▶ **REQUIRED ACTION**: Look through the data below, tally the lines where "监察执法九处二级主任科员及以下" occurs, and write the total alone.

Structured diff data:
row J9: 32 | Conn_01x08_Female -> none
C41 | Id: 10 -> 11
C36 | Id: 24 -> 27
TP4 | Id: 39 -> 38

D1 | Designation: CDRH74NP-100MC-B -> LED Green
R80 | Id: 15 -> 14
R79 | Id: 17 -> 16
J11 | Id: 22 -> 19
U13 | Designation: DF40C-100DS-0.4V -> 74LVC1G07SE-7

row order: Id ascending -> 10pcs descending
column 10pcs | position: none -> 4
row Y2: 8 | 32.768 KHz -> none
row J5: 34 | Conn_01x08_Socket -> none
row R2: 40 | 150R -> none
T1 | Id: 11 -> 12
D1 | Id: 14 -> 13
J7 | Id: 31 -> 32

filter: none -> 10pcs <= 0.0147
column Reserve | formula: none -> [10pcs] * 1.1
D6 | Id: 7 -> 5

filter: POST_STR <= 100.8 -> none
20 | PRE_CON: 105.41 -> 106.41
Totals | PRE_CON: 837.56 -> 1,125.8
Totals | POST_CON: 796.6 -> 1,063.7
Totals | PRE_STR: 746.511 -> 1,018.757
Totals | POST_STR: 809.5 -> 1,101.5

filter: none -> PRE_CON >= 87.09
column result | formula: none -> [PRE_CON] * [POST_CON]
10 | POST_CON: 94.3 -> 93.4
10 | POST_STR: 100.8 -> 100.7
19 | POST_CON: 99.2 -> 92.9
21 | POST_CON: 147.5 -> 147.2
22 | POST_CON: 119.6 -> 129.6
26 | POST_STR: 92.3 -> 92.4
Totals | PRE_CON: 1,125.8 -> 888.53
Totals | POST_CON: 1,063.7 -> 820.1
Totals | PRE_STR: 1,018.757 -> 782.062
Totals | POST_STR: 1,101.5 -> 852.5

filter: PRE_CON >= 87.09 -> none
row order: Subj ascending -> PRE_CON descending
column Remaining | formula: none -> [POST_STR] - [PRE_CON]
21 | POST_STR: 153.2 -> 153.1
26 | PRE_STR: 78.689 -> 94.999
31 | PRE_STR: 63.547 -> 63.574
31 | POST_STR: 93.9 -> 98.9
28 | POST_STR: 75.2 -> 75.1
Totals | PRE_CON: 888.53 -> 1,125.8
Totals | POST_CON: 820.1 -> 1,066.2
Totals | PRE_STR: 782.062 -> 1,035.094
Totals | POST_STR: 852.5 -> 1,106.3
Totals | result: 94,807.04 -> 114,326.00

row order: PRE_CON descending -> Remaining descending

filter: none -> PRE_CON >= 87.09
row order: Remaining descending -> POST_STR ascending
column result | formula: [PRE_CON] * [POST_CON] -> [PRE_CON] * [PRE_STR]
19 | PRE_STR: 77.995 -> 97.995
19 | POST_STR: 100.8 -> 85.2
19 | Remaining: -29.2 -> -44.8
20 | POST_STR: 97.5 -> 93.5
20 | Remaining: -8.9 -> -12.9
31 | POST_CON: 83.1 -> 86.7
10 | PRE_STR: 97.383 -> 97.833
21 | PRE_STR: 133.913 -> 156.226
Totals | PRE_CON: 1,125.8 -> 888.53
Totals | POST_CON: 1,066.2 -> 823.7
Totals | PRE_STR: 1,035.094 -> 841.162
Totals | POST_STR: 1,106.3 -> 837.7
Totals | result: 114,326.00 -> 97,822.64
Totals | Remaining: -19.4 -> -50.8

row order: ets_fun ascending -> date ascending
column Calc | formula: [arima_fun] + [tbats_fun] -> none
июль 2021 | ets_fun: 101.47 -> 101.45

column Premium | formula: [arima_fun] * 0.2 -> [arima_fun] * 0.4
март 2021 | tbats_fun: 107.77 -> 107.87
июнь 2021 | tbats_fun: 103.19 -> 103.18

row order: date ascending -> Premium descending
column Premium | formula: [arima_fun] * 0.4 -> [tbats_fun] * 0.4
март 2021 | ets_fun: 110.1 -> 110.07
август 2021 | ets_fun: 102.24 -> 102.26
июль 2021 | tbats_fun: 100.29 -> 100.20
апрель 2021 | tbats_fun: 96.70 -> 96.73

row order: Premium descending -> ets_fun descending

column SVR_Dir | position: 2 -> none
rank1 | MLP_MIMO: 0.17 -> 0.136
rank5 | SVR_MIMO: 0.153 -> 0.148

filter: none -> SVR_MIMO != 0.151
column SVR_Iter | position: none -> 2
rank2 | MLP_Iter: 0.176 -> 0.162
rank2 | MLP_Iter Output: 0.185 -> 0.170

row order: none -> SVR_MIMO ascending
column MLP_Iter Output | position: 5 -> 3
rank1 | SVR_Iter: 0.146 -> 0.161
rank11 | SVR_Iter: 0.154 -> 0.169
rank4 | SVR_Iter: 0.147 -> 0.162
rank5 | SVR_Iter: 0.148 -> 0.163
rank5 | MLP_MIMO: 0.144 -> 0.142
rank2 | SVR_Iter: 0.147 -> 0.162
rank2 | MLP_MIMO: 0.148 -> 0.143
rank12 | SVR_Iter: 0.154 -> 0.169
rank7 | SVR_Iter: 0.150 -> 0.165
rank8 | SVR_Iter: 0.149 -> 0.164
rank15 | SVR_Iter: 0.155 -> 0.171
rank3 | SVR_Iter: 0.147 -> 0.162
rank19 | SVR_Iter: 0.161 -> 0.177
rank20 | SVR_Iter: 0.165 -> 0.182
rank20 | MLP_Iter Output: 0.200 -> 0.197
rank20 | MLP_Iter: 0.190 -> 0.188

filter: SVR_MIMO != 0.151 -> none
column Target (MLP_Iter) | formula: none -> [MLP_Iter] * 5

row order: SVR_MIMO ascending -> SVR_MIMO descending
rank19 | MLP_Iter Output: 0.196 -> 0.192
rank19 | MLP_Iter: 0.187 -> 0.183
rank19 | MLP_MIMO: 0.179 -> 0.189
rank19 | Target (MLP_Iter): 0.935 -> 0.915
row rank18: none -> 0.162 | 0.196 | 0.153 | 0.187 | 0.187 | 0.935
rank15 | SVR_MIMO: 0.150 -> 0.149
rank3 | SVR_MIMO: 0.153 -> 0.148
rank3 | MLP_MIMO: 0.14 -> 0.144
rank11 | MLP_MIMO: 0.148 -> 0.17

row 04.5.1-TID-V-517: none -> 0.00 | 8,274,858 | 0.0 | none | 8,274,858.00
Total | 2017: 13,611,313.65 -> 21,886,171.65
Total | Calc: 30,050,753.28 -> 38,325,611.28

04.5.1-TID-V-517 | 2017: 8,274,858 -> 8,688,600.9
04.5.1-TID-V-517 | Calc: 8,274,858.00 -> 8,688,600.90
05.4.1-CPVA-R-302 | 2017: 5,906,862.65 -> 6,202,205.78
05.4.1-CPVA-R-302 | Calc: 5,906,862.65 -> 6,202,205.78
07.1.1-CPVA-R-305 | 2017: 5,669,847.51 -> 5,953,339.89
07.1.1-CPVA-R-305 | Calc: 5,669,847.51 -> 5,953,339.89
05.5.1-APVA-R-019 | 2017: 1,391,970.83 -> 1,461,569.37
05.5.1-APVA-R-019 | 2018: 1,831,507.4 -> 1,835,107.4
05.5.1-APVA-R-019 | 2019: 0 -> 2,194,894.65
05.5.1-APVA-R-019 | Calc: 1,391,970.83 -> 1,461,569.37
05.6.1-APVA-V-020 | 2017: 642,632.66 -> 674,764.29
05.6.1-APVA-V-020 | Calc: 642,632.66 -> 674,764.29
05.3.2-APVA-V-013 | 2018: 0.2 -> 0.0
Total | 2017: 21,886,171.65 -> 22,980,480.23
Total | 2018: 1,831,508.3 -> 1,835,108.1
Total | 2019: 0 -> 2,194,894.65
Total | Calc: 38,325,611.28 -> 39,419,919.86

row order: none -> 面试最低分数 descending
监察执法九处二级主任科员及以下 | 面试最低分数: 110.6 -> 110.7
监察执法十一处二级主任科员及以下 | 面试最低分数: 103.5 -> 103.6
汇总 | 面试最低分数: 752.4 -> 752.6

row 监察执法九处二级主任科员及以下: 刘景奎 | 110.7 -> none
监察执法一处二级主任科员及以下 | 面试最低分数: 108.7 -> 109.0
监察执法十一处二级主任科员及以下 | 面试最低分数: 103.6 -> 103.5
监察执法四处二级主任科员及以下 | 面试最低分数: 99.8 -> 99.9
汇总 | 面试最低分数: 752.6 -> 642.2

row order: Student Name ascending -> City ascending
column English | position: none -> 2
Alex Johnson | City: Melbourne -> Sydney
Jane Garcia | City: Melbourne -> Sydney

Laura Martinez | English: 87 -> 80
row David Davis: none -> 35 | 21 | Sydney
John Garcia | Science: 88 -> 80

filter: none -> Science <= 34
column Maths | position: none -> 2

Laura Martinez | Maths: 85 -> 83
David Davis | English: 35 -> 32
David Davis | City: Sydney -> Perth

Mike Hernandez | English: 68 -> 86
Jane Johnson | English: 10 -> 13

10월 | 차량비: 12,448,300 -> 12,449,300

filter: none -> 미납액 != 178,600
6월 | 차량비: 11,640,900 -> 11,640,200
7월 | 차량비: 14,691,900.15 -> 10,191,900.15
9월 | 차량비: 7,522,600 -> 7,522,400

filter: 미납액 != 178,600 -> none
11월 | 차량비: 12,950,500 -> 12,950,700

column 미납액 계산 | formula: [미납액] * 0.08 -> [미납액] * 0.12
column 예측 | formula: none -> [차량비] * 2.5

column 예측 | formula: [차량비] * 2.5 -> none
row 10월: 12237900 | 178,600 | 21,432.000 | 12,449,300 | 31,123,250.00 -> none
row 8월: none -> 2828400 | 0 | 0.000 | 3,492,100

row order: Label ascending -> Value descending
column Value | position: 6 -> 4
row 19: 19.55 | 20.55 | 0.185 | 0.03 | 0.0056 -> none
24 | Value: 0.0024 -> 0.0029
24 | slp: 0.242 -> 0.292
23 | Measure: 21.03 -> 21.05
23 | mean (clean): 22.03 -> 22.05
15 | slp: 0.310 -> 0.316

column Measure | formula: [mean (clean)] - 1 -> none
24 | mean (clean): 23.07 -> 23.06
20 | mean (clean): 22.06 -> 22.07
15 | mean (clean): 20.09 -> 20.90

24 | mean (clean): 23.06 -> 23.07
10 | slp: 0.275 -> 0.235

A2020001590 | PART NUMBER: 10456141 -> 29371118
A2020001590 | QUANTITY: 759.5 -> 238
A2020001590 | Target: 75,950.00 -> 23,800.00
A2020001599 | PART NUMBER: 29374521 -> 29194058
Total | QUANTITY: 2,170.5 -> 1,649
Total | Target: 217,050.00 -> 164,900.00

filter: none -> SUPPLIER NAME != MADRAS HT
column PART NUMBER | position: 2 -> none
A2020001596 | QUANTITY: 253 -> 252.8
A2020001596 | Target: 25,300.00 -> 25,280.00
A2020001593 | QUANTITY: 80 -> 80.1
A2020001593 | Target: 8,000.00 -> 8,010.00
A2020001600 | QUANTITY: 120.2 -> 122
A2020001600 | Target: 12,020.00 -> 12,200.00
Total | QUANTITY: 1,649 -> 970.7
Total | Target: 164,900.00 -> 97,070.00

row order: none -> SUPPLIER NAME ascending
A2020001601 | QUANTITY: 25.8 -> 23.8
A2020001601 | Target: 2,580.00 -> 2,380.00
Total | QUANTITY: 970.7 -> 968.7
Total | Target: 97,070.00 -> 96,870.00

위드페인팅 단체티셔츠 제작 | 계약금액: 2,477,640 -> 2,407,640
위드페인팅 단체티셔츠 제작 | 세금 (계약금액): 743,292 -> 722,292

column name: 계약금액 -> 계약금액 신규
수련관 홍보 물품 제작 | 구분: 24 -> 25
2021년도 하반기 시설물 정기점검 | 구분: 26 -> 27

▶ **RESULT**: 2